Das Bundessozialgericht (BSG) hat mit Urteil vom 21.6.2016 – B 10 EG 8/15 R – zu der Frage der Berechnung des Elterngeldes bei verschiedenen Einkommen (Mischeinkommen) entschieden:
„Entgegen der Ansicht der Vorinstanzen kann die Klägerin indes nicht verlangen, dass der Beklagte ihr Elterngeld gemäß § 2b Abs. 1 S 1 BEEG nach dem Einkommen bemisst, welches sie in den zwölf Monaten vor dem Geburtsmonat ihrer Tochter – von August 2012 bis Juli 2013 – aus nichtselbstständiger Erwerbstätigkeit erzielt hat.
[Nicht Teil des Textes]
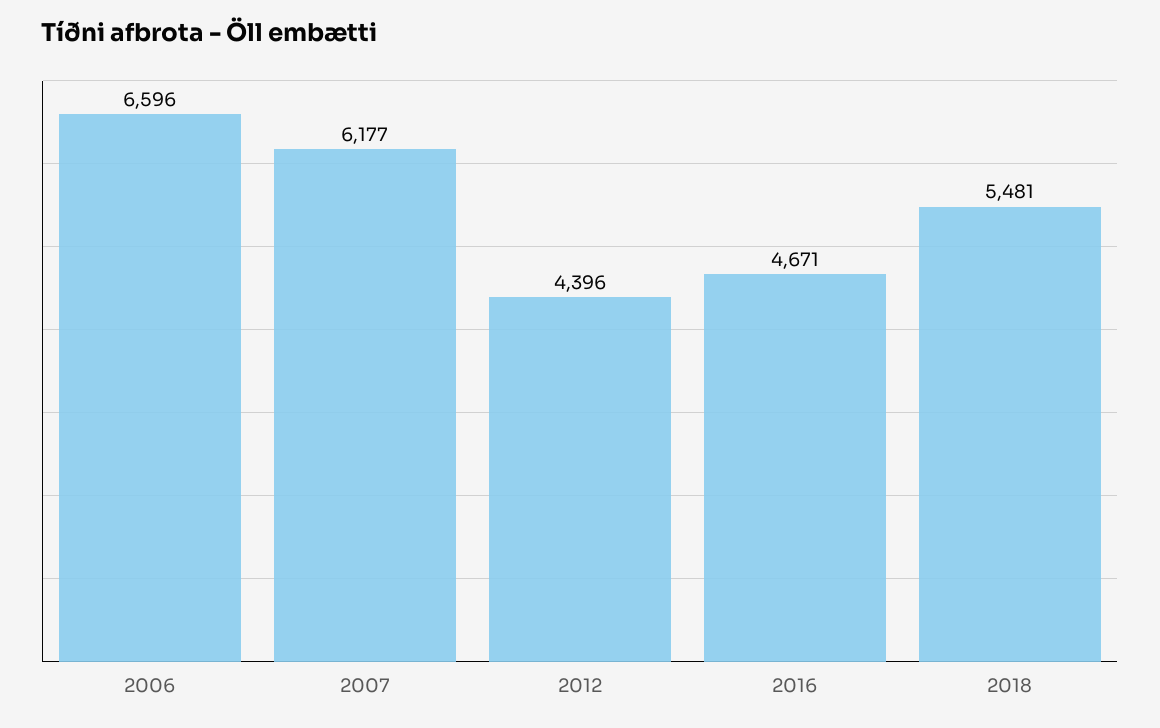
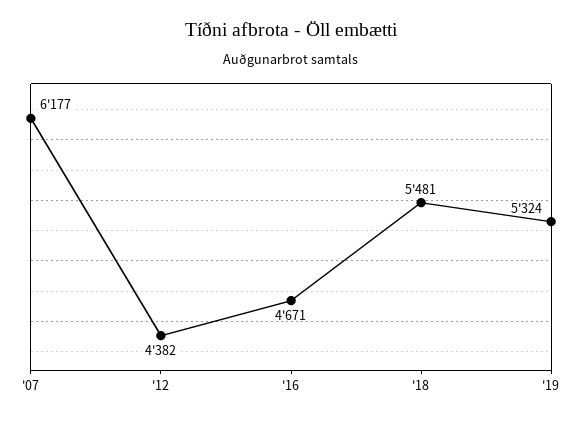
2006: 6596 -> none
2012: 4396 -> 4382
'19: none -> 5324

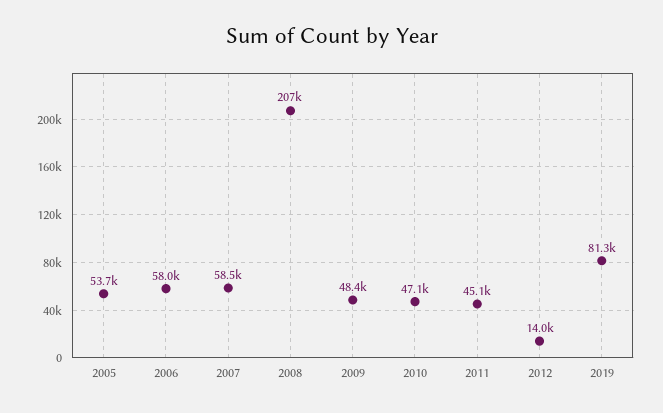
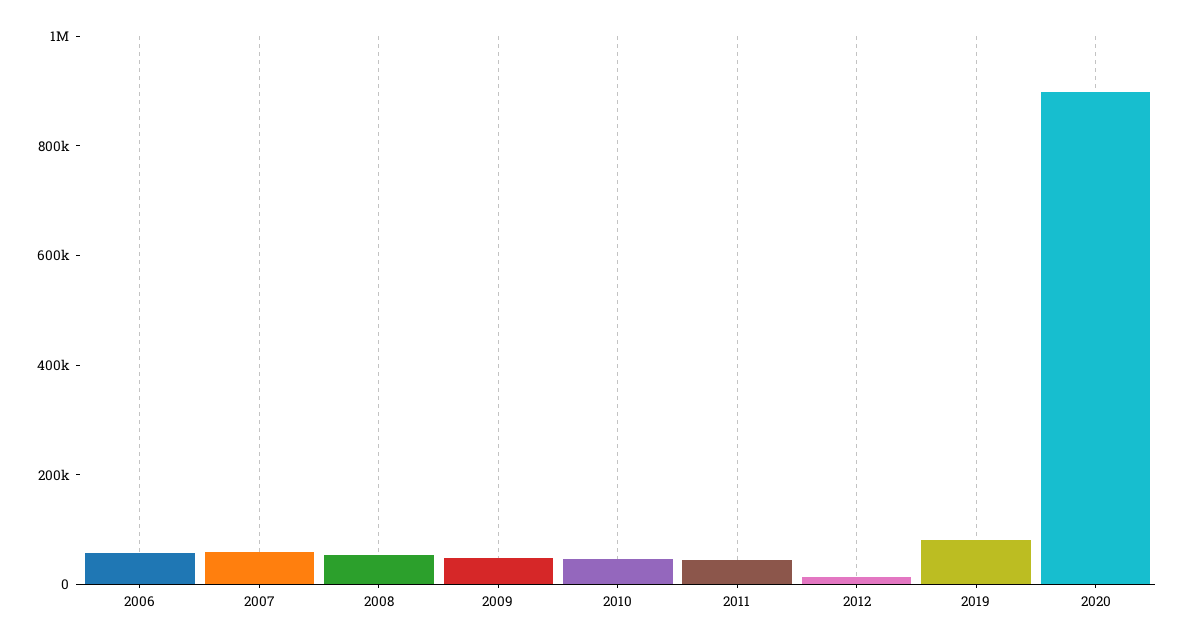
2005: 53700 -> none
2008: 207000 -> 50000
2020: none -> 900000

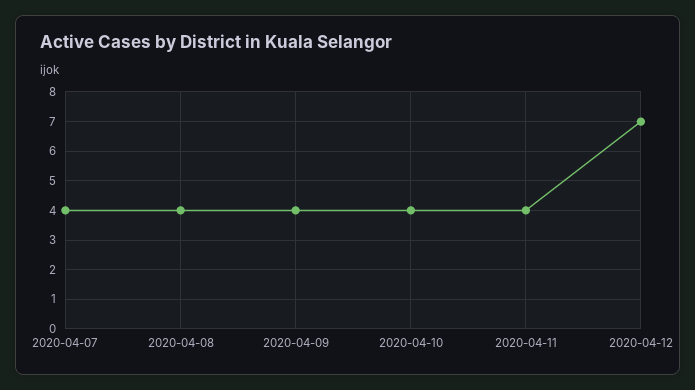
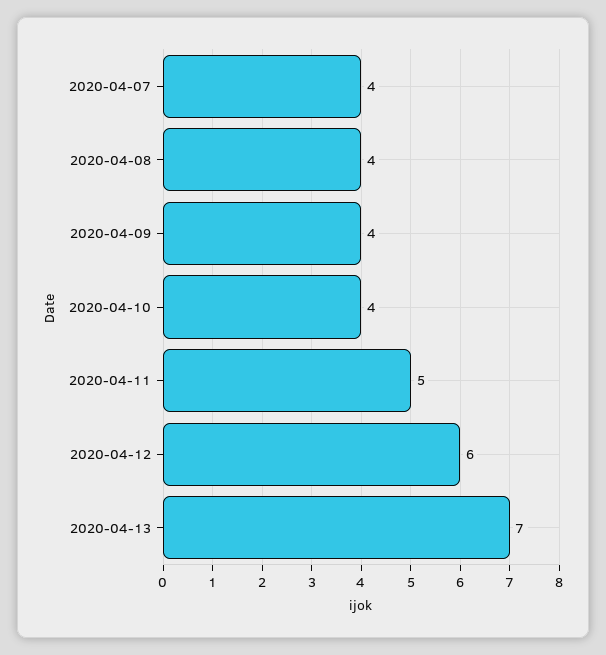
2020-04-11: 4 -> 5
2020-04-12: 7 -> 6
2020-04-13: none -> 7

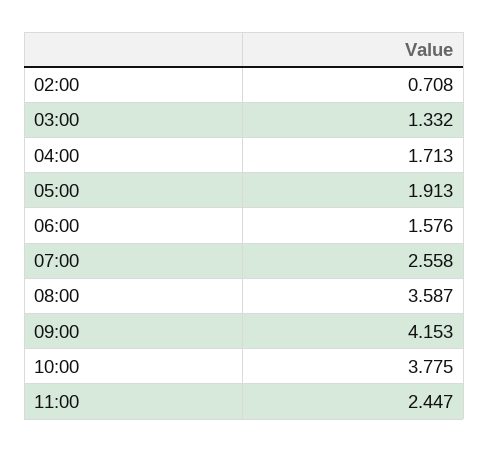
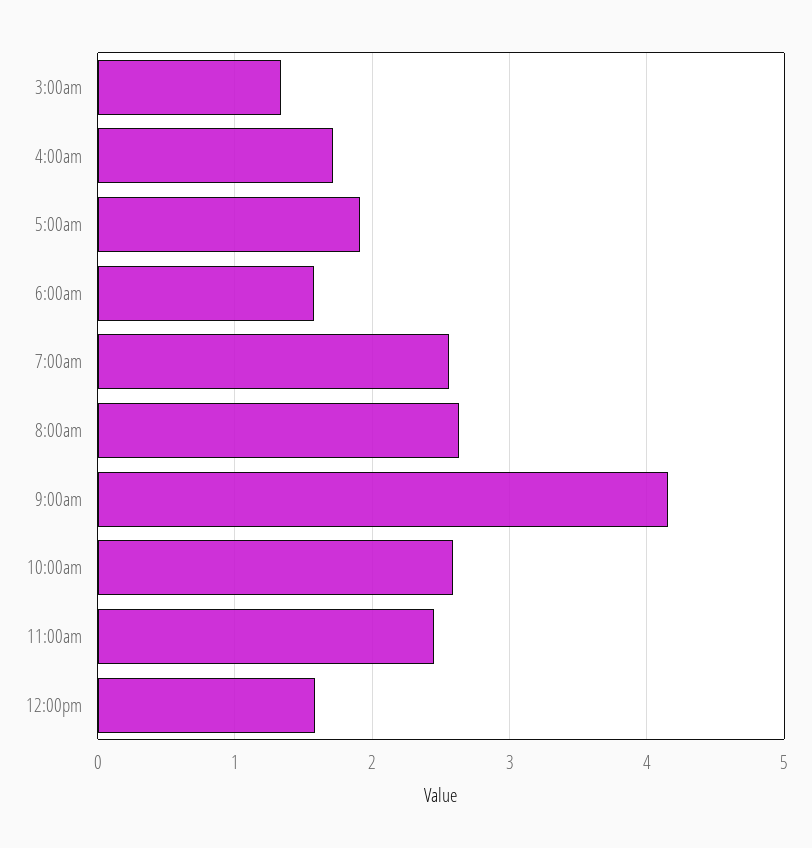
02:00: 0.708 -> none
08:00: 3.587 -> 2.6
10:00: 3.775 -> 2.6
12:00pm: none -> 1.6

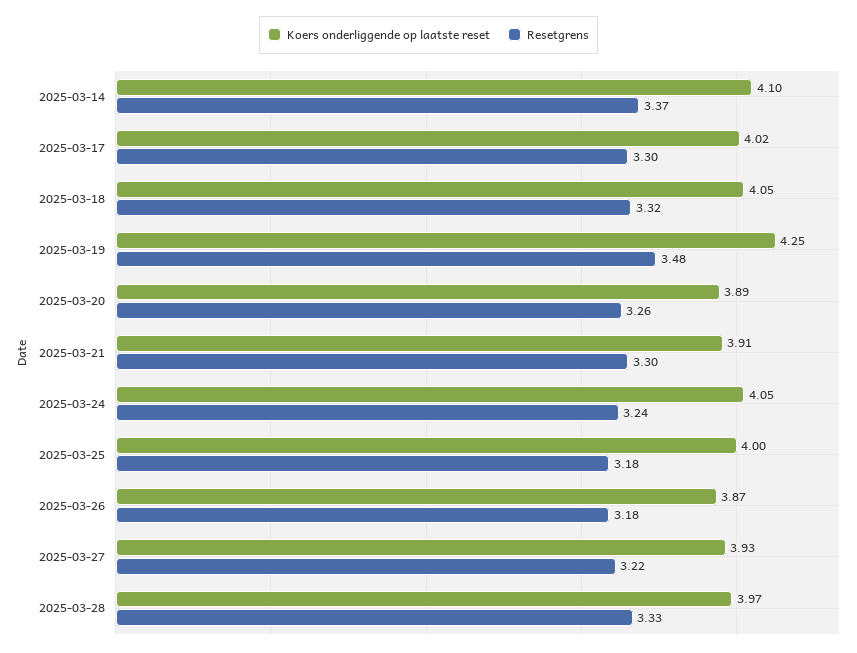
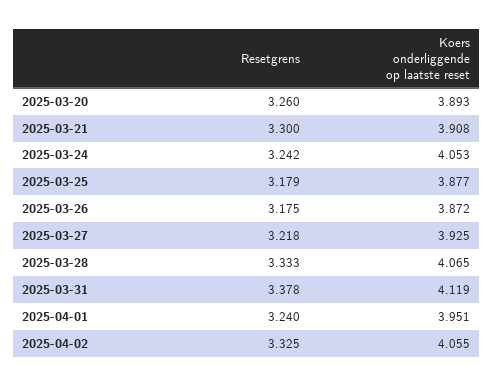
Koers onderliggende op laatste reset, 2025-03-14: 4.1 -> none
Resetgrens, 2025-03-14: 3.37 -> none
Koers onderliggende op laatste reset, 2025-03-17: 4.02 -> none
Resetgrens, 2025-03-17: 3.3 -> none
Koers onderliggende op laatste reset, 2025-03-18: 4.05 -> none
Resetgrens, 2025-03-18: 3.32 -> none
Koers onderliggende op laatste reset, 2025-03-19: 4.25 -> none
Resetgrens, 2025-03-19: 3.48 -> none
Koers onderliggende op laatste reset, 2025-03-25: 4 -> 3.877
Koers onderliggende op laatste reset, 2025-03-28: 3.97 -> 4.065
Resetgrens, 2025-03-31: none -> 3.378
Koers onderliggende op laatste reset, 2025-03-31: none -> 4.119
Resetgrens, 2025-04-01: none -> 3.24
Koers onderliggende op laatste reset, 2025-04-01: none -> 3.951
Resetgrens, 2025-04-02: none -> 3.325
Koers onderliggende op laatste reset, 2025-04-02: none -> 4.055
Vielmehr hat der Beklagte als Bemessungszeitraum zutreffend nach § 2b Abs. 3 S. 1 BEEG i.V.m. § 4a Abs. 1 S 2 Nr. 3 S 1 Einkommensteuergesetz (EStG) das Kalenderjahr 2012 zugrunde gelegt; für ein Absehen von dieser Regelung gibt es im Fall der Klägerin keine gesetzliche Grundlage. ( )
Eine ungeschriebene Ausnahme von der eindeutigen gesetzlichen Anordnung des § 2b Abs. 3 S 1 BEEG schließen Wortlaut, Systematik und Entstehungsgeschichte der Vorschrift entgegen der Ansicht der Vorinstanzen aus. Schon ihr Wortlaut – „ist“ – eröffnet kein Ermessen. Vielmehr verpflichtet sie die Elterngeldbehörde in gebundener Entscheidung, den Bemessungszeitraum zu verschieben, wenn der Elterngeldberechtigte wie die Klägerin Mischeinkünfte aus selbstständiger und nichtselbstständiger Tätigkeit bezogen hat. Der Bemessungszeitraum des § 2b Abs. 3 S 1 BEEG ist dann zwingend zugrunde zu legen. ( )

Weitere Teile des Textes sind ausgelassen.